EXERCISE: Exactness is required. Restate every entry as written.

THE INPUT:

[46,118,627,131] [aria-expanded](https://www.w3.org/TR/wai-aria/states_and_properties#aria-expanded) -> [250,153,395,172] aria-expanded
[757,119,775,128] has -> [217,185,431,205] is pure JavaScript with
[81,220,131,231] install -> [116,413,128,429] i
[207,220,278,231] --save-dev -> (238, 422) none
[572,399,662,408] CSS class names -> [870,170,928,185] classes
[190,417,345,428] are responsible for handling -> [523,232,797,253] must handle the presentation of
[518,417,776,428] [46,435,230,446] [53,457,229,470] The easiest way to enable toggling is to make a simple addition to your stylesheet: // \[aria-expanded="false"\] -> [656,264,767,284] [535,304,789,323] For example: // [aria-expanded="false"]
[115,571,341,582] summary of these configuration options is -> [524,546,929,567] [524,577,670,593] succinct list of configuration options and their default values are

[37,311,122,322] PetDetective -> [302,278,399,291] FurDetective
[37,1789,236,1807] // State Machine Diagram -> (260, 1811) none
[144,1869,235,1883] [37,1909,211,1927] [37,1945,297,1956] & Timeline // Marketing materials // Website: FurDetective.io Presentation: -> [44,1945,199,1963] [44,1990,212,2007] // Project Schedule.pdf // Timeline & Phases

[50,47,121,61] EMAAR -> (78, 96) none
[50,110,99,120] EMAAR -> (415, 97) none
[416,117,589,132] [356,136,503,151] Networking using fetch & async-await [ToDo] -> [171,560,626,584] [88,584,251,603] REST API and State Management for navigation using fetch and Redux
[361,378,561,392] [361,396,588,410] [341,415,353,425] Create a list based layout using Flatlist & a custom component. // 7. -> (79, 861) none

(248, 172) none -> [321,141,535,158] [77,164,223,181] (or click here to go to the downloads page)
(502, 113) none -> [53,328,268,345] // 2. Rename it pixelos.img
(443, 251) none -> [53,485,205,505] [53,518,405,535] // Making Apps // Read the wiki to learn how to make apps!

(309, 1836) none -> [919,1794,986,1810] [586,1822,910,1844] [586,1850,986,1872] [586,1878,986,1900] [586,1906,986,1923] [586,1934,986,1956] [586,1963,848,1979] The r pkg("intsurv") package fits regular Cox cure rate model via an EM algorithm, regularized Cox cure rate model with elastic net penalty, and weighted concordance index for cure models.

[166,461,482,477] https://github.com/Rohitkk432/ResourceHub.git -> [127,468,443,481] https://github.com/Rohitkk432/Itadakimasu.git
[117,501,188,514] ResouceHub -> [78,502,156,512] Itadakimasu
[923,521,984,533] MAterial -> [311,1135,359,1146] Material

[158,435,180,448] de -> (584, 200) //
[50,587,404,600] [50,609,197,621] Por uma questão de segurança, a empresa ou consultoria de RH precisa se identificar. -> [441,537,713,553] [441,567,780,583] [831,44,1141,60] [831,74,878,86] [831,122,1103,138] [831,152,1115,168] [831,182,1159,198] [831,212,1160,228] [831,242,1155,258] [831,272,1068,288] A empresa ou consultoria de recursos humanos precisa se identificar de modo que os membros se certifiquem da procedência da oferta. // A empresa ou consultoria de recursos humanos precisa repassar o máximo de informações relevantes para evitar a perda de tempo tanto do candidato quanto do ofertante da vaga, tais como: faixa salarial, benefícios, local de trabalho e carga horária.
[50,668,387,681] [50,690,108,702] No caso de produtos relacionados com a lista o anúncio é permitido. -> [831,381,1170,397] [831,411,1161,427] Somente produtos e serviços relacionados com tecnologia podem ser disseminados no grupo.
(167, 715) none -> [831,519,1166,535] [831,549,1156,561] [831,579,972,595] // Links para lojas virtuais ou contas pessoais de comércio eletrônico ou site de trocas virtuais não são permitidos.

SOLVED EXERCISE:
[46,118,627,131] [aria-expanded](https://www.w3.org/TR/wai-aria/states_and_properties#aria-expanded) -> [250,153,395,172] aria-expanded
[757,119,775,128] has -> [217,185,431,205] is pure JavaScript with
[81,220,131,231] install -> [116,413,128,429] i
[207,220,278,231] --save-dev -> (238, 422) none
[572,399,662,408] CSS class names -> [870,170,928,185] classes
[190,417,345,428] are responsible for handling -> [523,232,797,253] must handle the presentation of
[518,417,776,428] [46,435,230,446] [53,457,229,470] The easiest way to enable toggling is to make a simple addition to your stylesheet: // \[aria-expanded="false"\] -> [656,264,767,284] [535,304,789,323] For example: // [aria-expanded="false"]
[115,571,341,582] summary of these configuration options is -> [524,546,929,567] [524,577,670,593] succinct list of configuration options and their default values are

[37,311,122,322] PetDetective -> [302,278,399,291] FurDetective
[37,1789,236,1807] // State Machine Diagram -> (260, 1811) none
[144,1869,235,1883] [37,1909,211,1927] [37,1945,297,1956] & Timeline // Marketing materials // Website: FurDetective.io Presentation: -> [44,1945,199,1963] [44,1990,212,2007] // Project Schedule.pdf // Timeline & Phases

[50,47,121,61] EMAAR -> (78, 96) none
[50,110,99,120] EMAAR -> (415, 97) none
[416,117,589,132] [356,136,503,151] Networking using fetch & async-await [ToDo] -> [171,560,626,584] [88,584,251,603] REST API and State Management for navigation using fetch and Redux
[361,378,561,392] [361,396,588,410] [341,415,353,425] Create a list based layout using Flatlist & a custom component. // 7. -> (79, 861) none

(248, 172) none -> [321,141,535,158] [77,164,223,181] (or click here to go to the downloads page)
(502, 113) none -> [53,328,268,345] // 2. Rename it pixelos.img
(443, 251) none -> [53,485,205,505] [53,518,405,535] // Making Apps // Read the wiki to learn how to make apps!

(309, 1836) none -> [919,1794,986,1810] [586,1822,910,1844] [586,1850,986,1872] [586,1878,986,1900] [586,1906,986,1923] [586,1934,986,1956] [586,1963,848,1979] The r pkg("intsurv") package fits regular Cox cure rate model via an EM algorithm, regularized Cox cure rate model with elastic net penalty, and weighted concordance index for cure models.

[166,461,482,477] https://github.com/Rohitkk432/ResourceHub.git -> [127,468,443,481] https://github.com/Rohitkk432/Itadakimasu.git
[117,501,188,514] ResouceHub -> [78,502,156,512] Itadakimasu
[923,521,984,533] MAterial -> [311,1135,359,1146] Material

[158,435,180,448] de -> (584, 200) //
[50,587,404,600] [50,609,197,621] Por uma questão de segurança, a empresa ou consultoria de RH precisa se identificar. -> [441,537,713,553] [441,567,780,583] [831,44,1141,60] [831,74,878,86] [831,122,1103,138] [831,152,1115,168] [831,182,1159,198] [831,212,1160,228] [831,242,1155,258] [831,272,1068,288] A empresa ou consultoria de recursos humanos precisa se identificar de modo que os membros se certifiquem da procedência da oferta. // A empresa ou consultoria de recursos humanos precisa repassar o máximo de informações relevantes para evitar a perda de tempo tanto do candidato quanto do ofertante da vaga, tais como: faixa salarial, benefícios, local de trabalho e carga horária.
[50,668,387,681] [50,690,108,702] No caso de produtos relacionados com a lista o anúncio é permitido. -> [831,381,1170,397] [831,411,1161,427] Somente produtos e serviços relacionados com tecnologia podem ser disseminados no grupo.
(167, 715) none -> [831,519,1166,535] [831,549,1156,561] [831,579,972,595] // Links para lojas virtuais ou contas pessoais de comércio eletrônico ou site de trocas virtuais não são permitidos.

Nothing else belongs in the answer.